When the curves are moving in opposite directions at a point of tangency, there is no side to choose. Either the point of tangency is not part of any CurvedPolygon intersection

>>> nodes1 = np.asfortranarray([
...     [2.0, 0.0],
...     [1.5, 1.0],
...     [1.0, 0.0],
... ])
>>> curve1 = bezier.Curve(nodes1, degree=2)
>>> nodes2 = np.asfortranarray([
...     [0.0, 0.0],
...     [1.5, 1.0],
...     [3.0, 0.0],
... ])
>>> curve2 = bezier.Curve(nodes2, degree=2)
>>> s, t = 0.5, 0.5
>>> curve1.evaluate(s) == curve2.evaluate(t)
array([[ True, True]])
>>> intersection = Intersection(0, s, 0, t)
>>> edge_nodes1 = (nodes1, None, None)
>>> edge_nodes2 = (nodes2, None, None)
>>> classify_intersection(intersection, edge_nodes1, edge_nodes2)
<IntersectionClassification.OPPOSED: 2>


or the point of tangency is a “degenerate” part of two CurvedPolygon intersections. It is “degenerate” because from one direction, the point should be classified as FIRST and from another as SECOND.

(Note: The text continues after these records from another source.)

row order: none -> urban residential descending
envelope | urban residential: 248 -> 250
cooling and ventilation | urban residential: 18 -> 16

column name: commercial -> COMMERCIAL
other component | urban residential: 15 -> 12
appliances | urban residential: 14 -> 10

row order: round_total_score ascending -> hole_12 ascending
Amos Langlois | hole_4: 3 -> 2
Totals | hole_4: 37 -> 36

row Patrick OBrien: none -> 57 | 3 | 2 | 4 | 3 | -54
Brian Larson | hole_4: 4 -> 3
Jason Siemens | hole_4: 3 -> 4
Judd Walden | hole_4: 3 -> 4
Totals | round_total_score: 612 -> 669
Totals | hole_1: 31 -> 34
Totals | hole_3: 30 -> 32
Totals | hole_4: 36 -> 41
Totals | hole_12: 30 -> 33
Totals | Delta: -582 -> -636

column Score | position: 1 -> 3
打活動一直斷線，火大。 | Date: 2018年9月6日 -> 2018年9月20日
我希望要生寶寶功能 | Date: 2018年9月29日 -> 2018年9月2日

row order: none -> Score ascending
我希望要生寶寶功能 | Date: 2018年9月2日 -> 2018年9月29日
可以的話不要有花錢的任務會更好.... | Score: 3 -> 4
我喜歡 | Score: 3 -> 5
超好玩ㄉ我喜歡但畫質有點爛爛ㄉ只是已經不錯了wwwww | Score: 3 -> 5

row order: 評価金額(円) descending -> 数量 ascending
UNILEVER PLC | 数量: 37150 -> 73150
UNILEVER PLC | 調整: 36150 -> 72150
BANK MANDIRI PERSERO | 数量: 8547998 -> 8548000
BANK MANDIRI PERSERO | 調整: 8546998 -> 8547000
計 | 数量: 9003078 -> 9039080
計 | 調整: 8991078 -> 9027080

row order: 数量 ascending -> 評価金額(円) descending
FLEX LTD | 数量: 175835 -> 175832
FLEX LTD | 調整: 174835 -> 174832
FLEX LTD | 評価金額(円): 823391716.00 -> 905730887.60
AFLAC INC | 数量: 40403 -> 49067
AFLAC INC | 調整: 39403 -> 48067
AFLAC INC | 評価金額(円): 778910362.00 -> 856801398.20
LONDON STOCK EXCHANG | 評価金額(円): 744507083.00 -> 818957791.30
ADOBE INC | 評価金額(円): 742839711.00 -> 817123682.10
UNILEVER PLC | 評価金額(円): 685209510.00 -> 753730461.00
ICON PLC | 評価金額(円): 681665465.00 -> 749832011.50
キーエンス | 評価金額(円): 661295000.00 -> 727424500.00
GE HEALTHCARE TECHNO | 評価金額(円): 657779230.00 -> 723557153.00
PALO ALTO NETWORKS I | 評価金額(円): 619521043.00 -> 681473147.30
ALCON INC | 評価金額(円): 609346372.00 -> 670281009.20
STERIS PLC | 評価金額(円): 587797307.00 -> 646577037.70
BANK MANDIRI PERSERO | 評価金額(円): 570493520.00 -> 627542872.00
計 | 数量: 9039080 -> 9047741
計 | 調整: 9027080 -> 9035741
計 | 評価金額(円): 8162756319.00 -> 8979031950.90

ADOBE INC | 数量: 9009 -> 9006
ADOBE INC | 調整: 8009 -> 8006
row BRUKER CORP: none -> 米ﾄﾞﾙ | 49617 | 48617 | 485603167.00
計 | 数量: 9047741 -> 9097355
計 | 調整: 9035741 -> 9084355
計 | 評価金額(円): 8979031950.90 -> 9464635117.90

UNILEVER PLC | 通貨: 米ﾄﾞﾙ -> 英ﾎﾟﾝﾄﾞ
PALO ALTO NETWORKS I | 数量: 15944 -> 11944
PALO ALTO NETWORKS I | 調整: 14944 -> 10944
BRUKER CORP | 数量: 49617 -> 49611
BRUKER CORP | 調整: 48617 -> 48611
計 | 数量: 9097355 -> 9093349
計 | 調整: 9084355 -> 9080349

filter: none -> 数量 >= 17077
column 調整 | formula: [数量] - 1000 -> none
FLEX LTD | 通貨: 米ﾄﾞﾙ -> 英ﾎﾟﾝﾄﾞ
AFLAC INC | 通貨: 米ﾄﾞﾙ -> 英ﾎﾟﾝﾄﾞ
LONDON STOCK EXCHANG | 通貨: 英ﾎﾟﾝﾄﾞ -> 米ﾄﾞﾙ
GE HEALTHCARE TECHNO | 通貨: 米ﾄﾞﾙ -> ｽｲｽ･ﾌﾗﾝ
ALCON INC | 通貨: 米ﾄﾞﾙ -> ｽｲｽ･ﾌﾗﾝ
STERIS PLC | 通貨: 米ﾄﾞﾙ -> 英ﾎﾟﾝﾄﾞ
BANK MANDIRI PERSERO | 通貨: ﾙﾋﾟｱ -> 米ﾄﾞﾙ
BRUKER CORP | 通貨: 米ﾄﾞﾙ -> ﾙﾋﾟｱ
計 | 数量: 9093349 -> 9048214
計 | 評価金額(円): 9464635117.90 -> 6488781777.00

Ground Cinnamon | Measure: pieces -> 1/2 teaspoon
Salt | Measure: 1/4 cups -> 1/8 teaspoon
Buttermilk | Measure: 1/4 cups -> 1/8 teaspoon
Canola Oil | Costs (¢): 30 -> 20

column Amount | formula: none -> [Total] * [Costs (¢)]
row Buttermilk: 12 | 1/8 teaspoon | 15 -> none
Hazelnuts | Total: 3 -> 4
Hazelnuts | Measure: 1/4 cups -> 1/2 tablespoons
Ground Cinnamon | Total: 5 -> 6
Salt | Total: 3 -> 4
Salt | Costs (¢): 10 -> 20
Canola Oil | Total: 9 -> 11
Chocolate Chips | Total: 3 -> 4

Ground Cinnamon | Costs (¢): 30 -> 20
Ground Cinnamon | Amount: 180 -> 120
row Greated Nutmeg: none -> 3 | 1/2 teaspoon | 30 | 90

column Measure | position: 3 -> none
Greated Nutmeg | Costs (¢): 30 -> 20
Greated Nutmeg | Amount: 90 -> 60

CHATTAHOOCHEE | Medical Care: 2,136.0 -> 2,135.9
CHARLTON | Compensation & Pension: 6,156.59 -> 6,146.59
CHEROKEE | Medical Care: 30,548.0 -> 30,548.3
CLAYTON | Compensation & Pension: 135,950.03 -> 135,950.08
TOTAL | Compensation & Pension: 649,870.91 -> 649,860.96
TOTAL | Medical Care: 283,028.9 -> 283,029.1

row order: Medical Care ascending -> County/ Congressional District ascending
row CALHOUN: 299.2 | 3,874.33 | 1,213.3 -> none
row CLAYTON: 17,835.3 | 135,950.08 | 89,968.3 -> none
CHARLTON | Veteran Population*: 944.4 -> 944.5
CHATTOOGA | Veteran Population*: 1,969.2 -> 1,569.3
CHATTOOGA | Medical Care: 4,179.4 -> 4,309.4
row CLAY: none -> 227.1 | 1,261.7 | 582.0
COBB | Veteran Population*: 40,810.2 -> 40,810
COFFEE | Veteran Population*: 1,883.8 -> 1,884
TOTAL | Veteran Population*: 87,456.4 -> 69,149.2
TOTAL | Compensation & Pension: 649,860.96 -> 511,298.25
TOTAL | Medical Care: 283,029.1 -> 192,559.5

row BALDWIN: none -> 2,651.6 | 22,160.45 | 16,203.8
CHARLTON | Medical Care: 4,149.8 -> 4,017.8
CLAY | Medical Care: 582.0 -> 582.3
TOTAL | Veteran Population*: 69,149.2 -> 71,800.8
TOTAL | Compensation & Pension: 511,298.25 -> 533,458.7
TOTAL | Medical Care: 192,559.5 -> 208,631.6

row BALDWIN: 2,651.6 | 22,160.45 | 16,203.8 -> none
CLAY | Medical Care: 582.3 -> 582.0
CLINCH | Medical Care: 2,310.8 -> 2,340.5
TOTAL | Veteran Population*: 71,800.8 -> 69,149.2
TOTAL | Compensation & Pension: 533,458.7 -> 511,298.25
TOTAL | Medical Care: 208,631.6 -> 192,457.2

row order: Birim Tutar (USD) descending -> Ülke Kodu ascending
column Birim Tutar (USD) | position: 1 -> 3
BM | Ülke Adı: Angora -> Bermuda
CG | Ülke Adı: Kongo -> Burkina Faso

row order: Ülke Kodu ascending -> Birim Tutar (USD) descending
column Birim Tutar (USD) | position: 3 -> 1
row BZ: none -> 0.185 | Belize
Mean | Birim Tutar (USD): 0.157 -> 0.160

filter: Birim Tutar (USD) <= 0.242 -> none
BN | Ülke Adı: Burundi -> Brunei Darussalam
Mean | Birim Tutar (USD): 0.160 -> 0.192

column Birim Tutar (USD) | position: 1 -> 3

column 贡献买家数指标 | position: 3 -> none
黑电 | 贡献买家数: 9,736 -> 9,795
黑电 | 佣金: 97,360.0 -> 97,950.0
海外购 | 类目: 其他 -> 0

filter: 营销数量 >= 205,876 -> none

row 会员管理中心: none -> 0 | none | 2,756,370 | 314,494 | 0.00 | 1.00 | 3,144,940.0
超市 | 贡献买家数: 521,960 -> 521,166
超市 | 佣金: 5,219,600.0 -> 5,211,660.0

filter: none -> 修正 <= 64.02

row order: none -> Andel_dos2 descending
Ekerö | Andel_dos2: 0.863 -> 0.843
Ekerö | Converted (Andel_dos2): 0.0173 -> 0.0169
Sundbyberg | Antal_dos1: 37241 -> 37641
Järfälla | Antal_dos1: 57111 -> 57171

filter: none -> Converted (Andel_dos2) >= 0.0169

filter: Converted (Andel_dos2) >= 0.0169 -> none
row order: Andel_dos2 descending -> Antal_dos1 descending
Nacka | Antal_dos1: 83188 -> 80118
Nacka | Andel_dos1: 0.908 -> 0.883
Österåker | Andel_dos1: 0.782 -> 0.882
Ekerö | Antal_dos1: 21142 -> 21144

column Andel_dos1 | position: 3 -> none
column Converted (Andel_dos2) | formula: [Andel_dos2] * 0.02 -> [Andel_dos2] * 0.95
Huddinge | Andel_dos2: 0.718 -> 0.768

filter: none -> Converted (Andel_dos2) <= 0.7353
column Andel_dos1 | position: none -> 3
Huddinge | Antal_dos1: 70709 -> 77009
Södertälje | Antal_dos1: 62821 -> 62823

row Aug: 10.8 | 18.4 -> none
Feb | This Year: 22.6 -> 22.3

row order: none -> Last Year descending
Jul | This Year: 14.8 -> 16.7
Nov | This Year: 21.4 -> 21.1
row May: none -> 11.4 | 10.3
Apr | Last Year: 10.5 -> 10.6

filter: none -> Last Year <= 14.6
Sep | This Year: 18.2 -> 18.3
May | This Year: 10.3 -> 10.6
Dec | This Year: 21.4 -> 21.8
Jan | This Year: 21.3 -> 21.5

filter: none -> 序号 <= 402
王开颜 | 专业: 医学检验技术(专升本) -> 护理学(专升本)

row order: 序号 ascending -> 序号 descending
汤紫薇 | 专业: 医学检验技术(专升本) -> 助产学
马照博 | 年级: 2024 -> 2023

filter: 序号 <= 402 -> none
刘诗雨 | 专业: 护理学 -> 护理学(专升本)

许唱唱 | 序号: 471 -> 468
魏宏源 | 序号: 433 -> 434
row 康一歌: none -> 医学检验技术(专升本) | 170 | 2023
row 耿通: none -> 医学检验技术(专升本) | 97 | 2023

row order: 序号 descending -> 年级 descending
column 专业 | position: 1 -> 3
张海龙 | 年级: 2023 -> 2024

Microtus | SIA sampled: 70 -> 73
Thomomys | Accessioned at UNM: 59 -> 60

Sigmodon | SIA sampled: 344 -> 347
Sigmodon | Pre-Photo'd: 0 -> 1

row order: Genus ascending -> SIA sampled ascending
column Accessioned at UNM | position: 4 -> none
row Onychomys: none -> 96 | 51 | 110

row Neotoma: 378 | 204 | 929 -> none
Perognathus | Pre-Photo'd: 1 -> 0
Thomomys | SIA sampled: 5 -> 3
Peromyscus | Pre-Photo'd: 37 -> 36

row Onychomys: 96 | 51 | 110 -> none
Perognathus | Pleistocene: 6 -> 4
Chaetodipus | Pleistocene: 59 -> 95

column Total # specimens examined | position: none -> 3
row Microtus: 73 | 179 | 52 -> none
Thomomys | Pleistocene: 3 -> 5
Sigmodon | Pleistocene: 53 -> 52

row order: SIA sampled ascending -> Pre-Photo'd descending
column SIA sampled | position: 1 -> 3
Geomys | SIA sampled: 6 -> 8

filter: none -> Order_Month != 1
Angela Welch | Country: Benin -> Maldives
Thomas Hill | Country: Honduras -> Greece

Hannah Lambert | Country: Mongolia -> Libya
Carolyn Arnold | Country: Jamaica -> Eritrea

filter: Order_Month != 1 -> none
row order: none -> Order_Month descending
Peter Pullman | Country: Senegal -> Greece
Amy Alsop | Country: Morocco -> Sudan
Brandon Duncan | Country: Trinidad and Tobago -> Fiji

>>> nodes1 = np.asfortranarray([
...     [1.0, 0.0],
...     [1.5, 1.0],
...     [2.0, 0.0],
... ])
>>> curve1 = bezier.Curve(nodes1, degree=2)
>>> nodes2 = np.asfortranarray([
...     [3.0, 0.0],
...     [1.5, 1.0],
...     [0.0, 0.0],
... ])
>>> curve2 = bezier.Curve(nodes2, degree=2)
>>> s, t = 0.5, 0.5
>>> curve1.evaluate(s) == curve2.evaluate(t)
array([[ True, True]])
>>> intersection = Intersection(0, s, 0, t)
>>> edge_nodes1 = (nodes1, None, None)
>>> edge_nodes2 = (nodes2, None, None)
>>> classify_intersection(intersection, edge_nodes1, edge_nodes2)
Traceback (most recent call last):
...
NotImplementedError: Curves moving in opposite direction
but define overlapping arcs.


However, if the curvature of each curve is identical, we don’t try to distinguish further:

>>> nodes1 = np.asfortranarray([
...     [-0.125,  0.0625],
...     [-0.125, -0.0625],
...     [ 0.375,  0.0625],
... ])
>>> curve1 = bezier.Curve(nodes1, degree=2)
>>> nodes2 = np.asfortranarray([
...     [-0.25,  0.25],
...     [-0.25, -0.25],
...     [ 0.75,  0.25],
... ])
>>> curve2 = bezier.Curve(nodes2, degree=2)
>>> s, t = 0.5, 0.5
>>> curve1.evaluate(s) == curve2.evaluate(t)
array([[ True, True]])
>>> hodograph(curve1, s)
array([[0.5, 0. ]])
>>> hodograph(curve2, t)
array([[1., 0.]])
>>> curvature(curve1, s)
2.0
>>> curvature(curve2, t)
2.0
>>> intersection = Intersection(0, s, 0, t)
>>> edge_nodes1 = (nodes1, None, None)
>>> edge_nodes2 = (nodes2, None, None)
>>> classify_intersection(intersection, edge_nodes1, edge_nodes2)
Traceback (most recent call last):
...
NotImplementedError: Tangent curves have same curvature.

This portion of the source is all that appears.